— ABOUT THIS TASK —
Where a record contains a picture, omit it; otherwise reproduce the listing exactly.

________________________________________

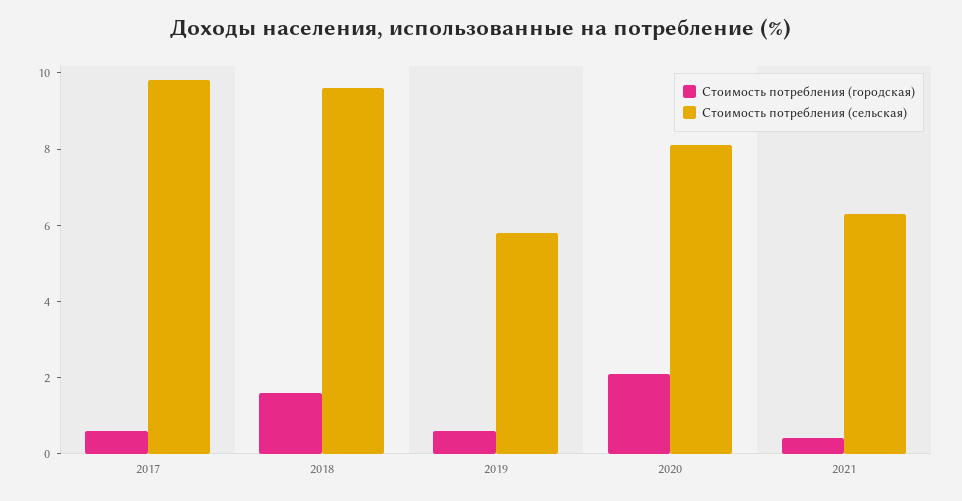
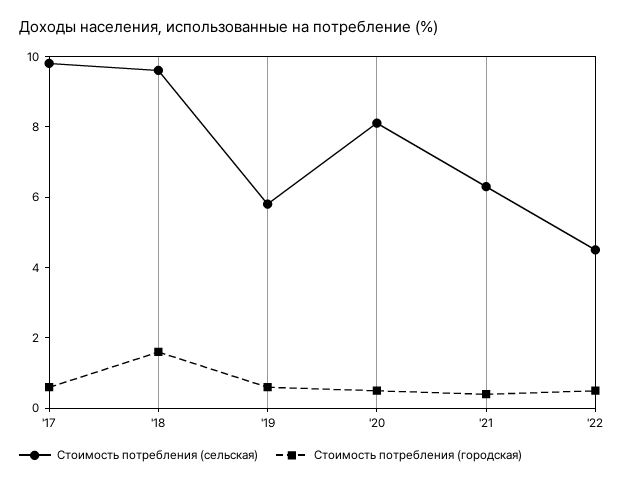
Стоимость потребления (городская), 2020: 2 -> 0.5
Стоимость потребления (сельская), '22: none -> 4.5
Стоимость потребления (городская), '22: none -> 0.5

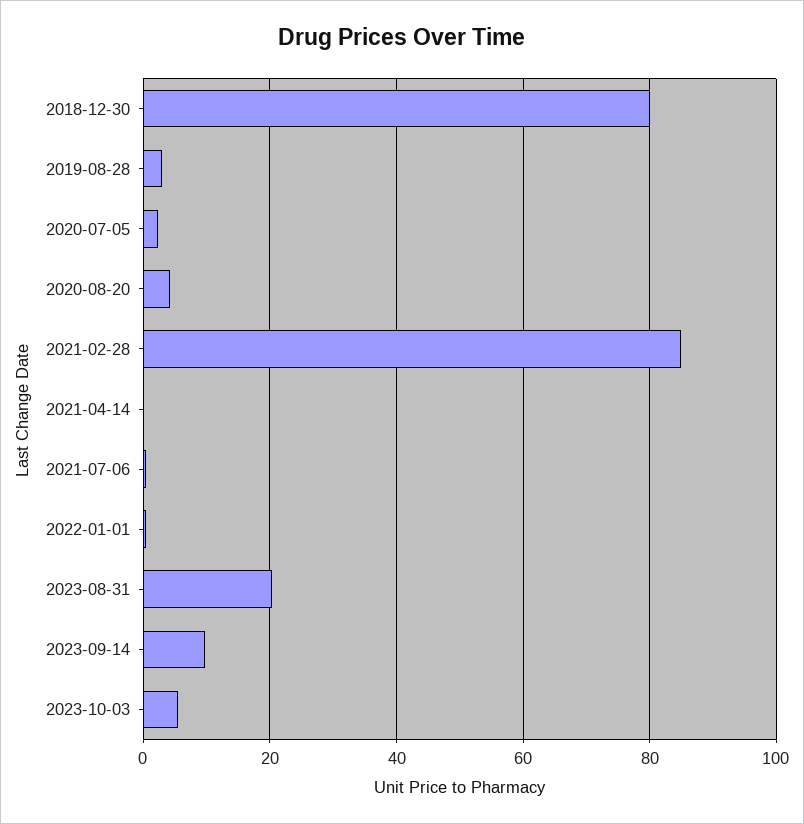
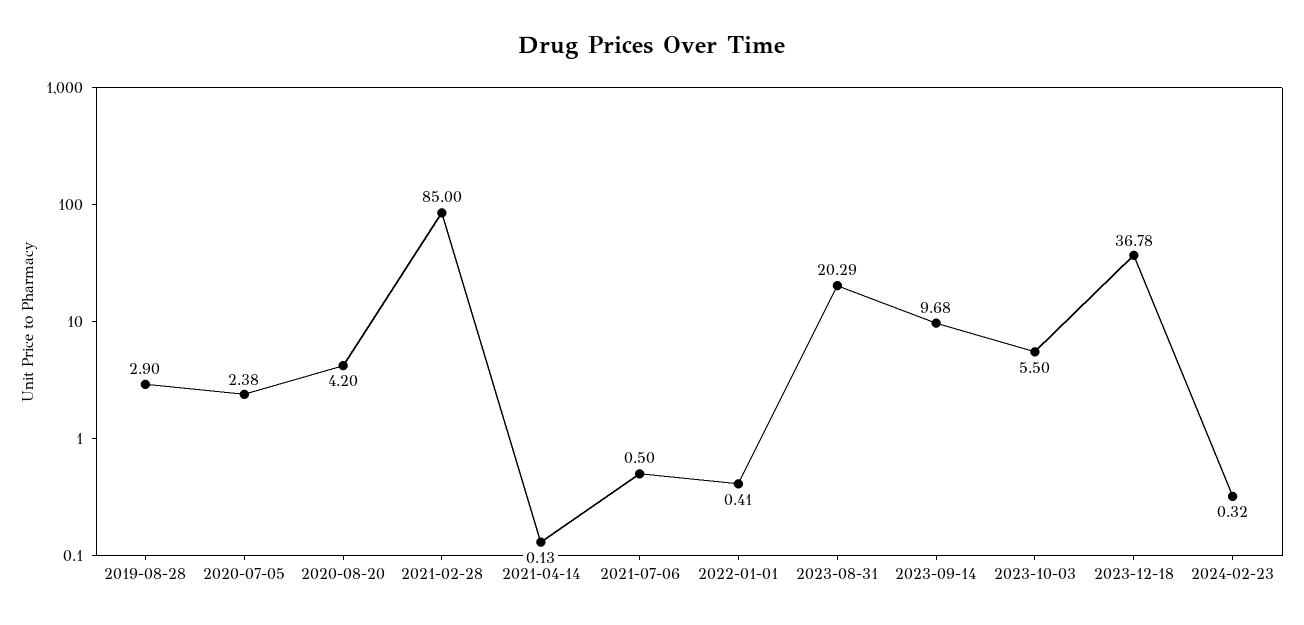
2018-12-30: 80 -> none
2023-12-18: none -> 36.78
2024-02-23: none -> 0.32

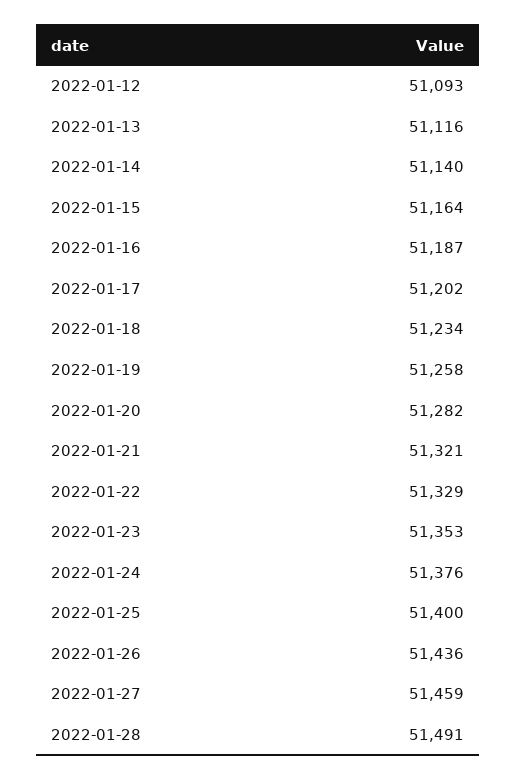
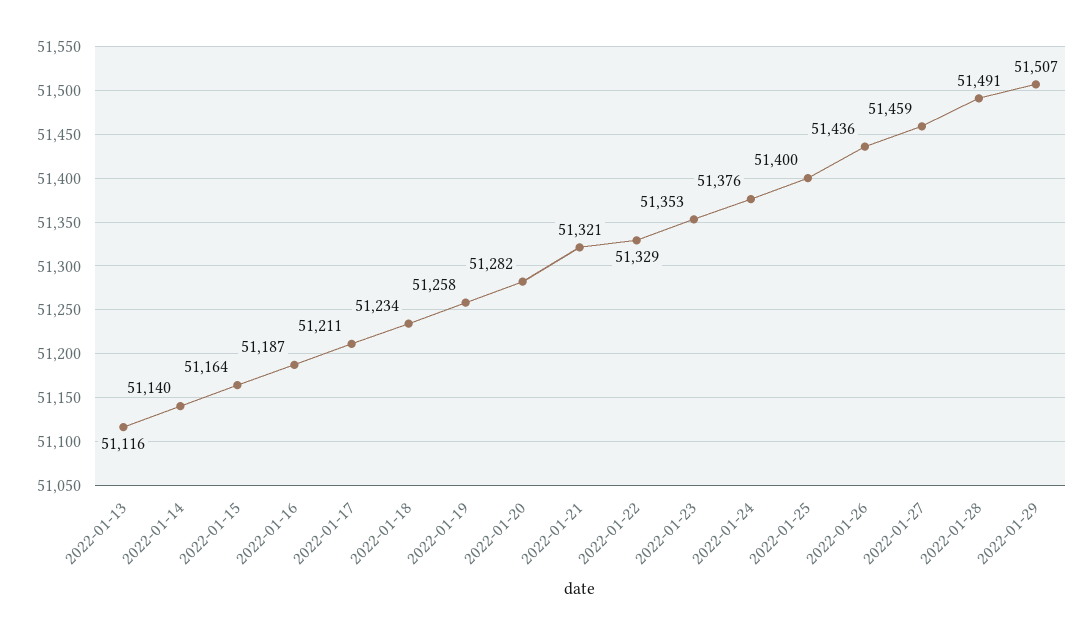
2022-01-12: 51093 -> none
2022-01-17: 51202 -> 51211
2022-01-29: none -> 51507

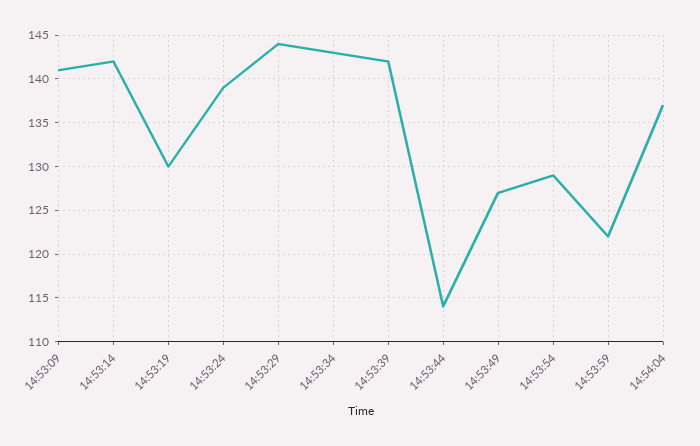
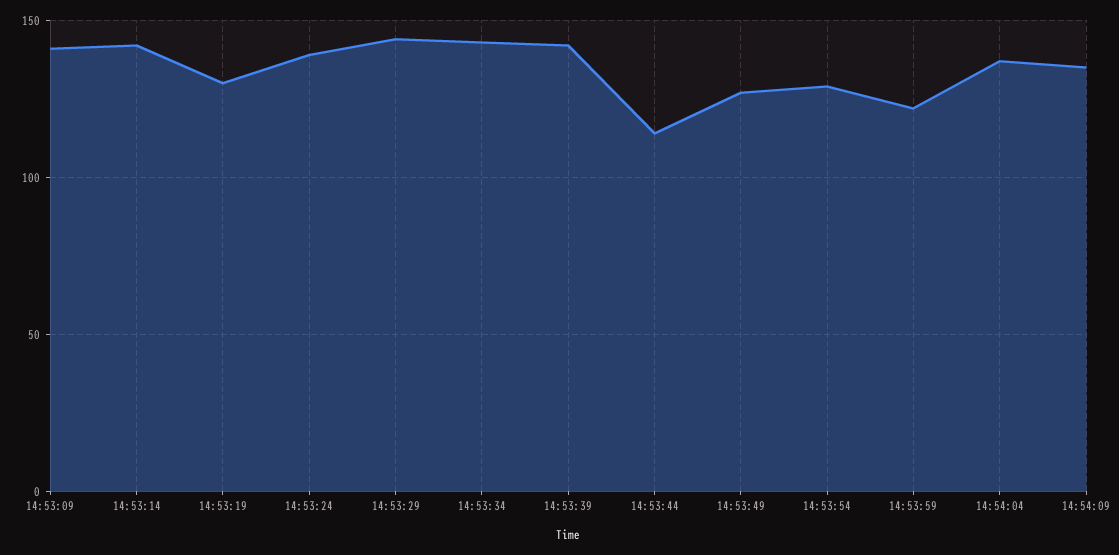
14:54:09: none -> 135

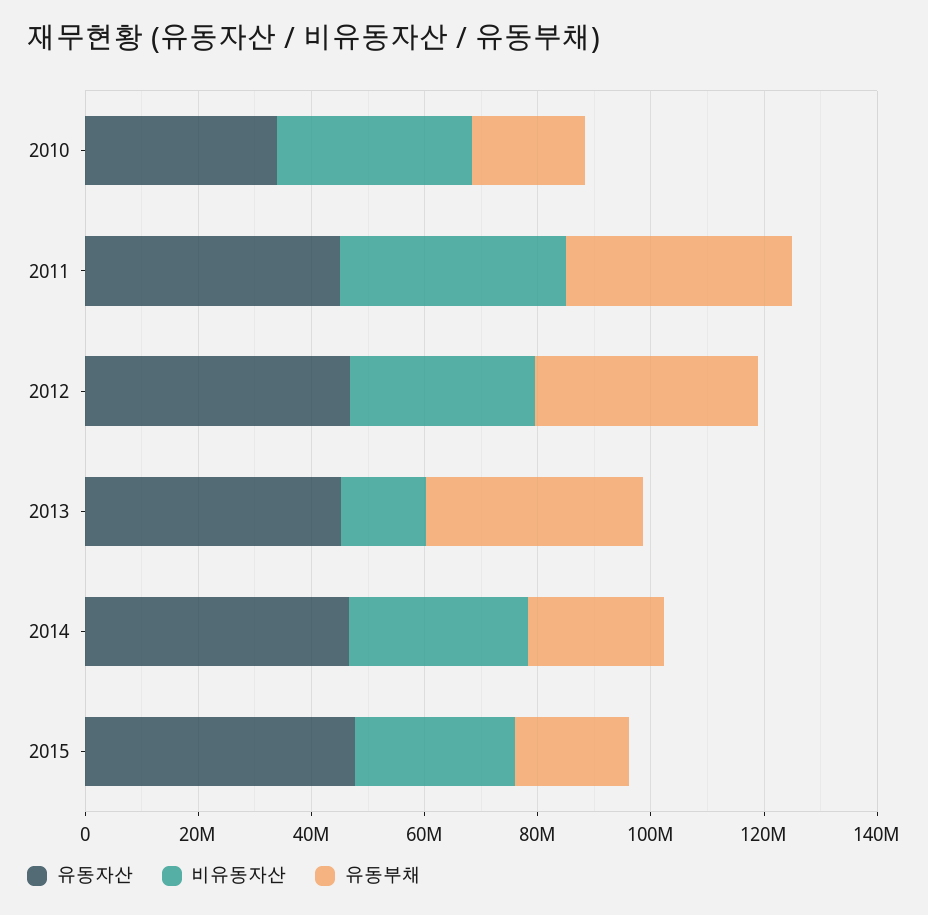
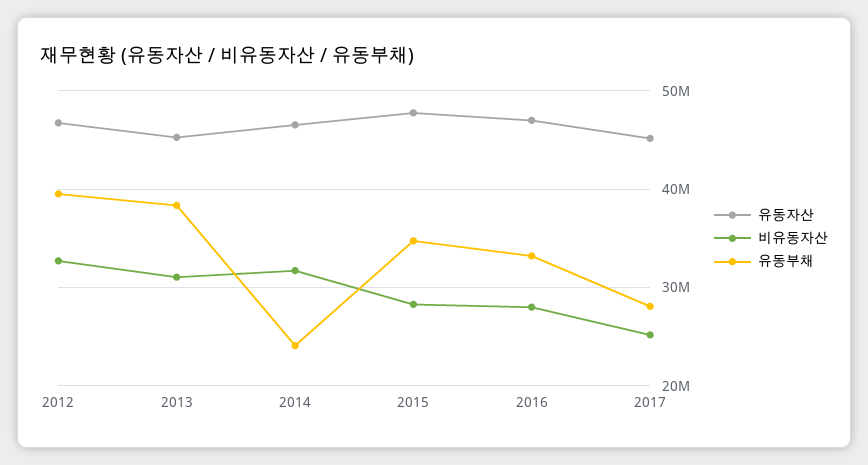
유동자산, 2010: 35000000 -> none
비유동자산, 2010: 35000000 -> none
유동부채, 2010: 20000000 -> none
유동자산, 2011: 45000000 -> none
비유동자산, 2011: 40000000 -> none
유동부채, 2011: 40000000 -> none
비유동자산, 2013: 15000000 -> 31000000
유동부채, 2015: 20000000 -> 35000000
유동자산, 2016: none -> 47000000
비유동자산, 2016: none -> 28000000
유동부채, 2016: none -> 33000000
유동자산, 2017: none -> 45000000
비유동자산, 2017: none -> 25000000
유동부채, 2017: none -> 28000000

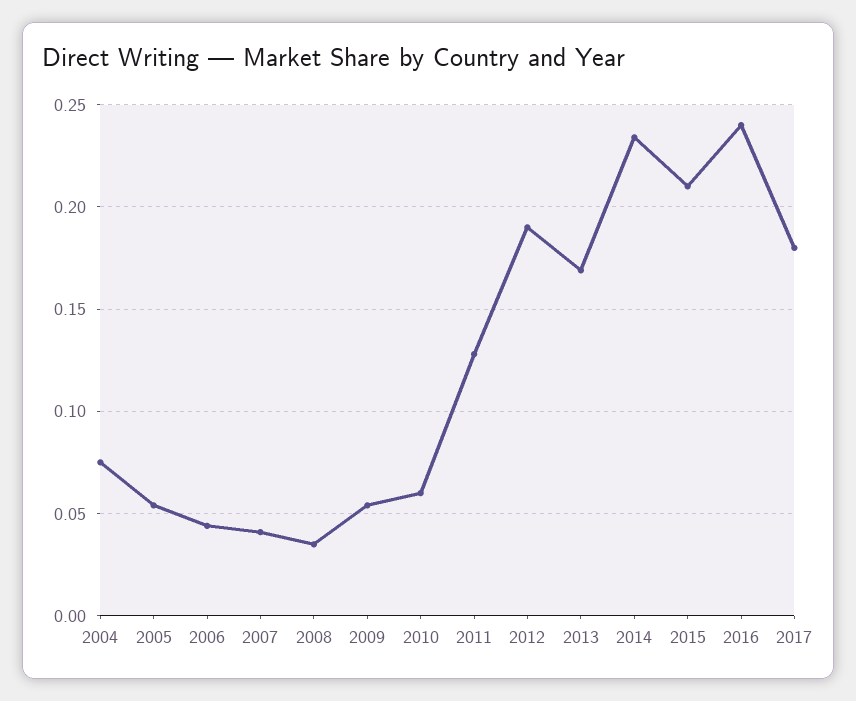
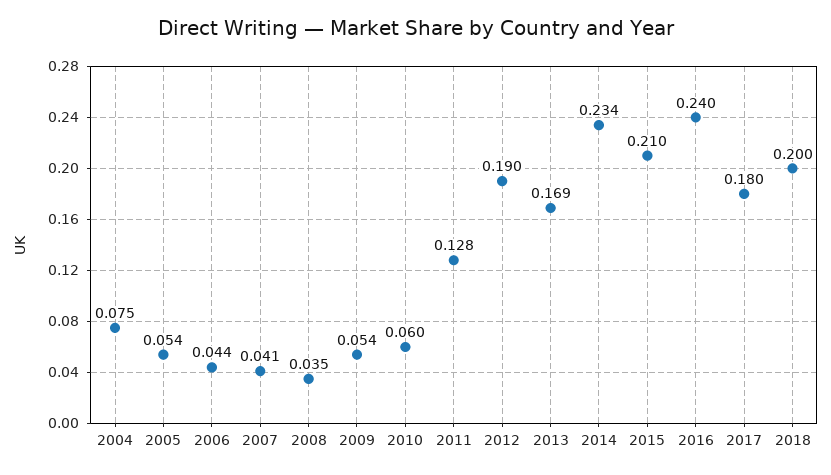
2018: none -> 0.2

________________________________________

— ANSWER TO THIS EXERCISE —
Стоимость потребления (городская), 2020: 2 -> 0.5
Стоимость потребления (сельская), '22: none -> 4.5
Стоимость потребления (городская), '22: none -> 0.5

2018-12-30: 80 -> none
2023-12-18: none -> 36.78
2024-02-23: none -> 0.32

2022-01-12: 51093 -> none
2022-01-17: 51202 -> 51211
2022-01-29: none -> 51507

14:54:09: none -> 135

유동자산, 2010: 35000000 -> none
비유동자산, 2010: 35000000 -> none
유동부채, 2010: 20000000 -> none
유동자산, 2011: 45000000 -> none
비유동자산, 2011: 40000000 -> none
유동부채, 2011: 40000000 -> none
비유동자산, 2013: 15000000 -> 31000000
유동부채, 2015: 20000000 -> 35000000
유동자산, 2016: none -> 47000000
비유동자산, 2016: none -> 28000000
유동부채, 2016: none -> 33000000
유동자산, 2017: none -> 45000000
비유동자산, 2017: none -> 25000000
유동부채, 2017: none -> 28000000

2018: none -> 0.2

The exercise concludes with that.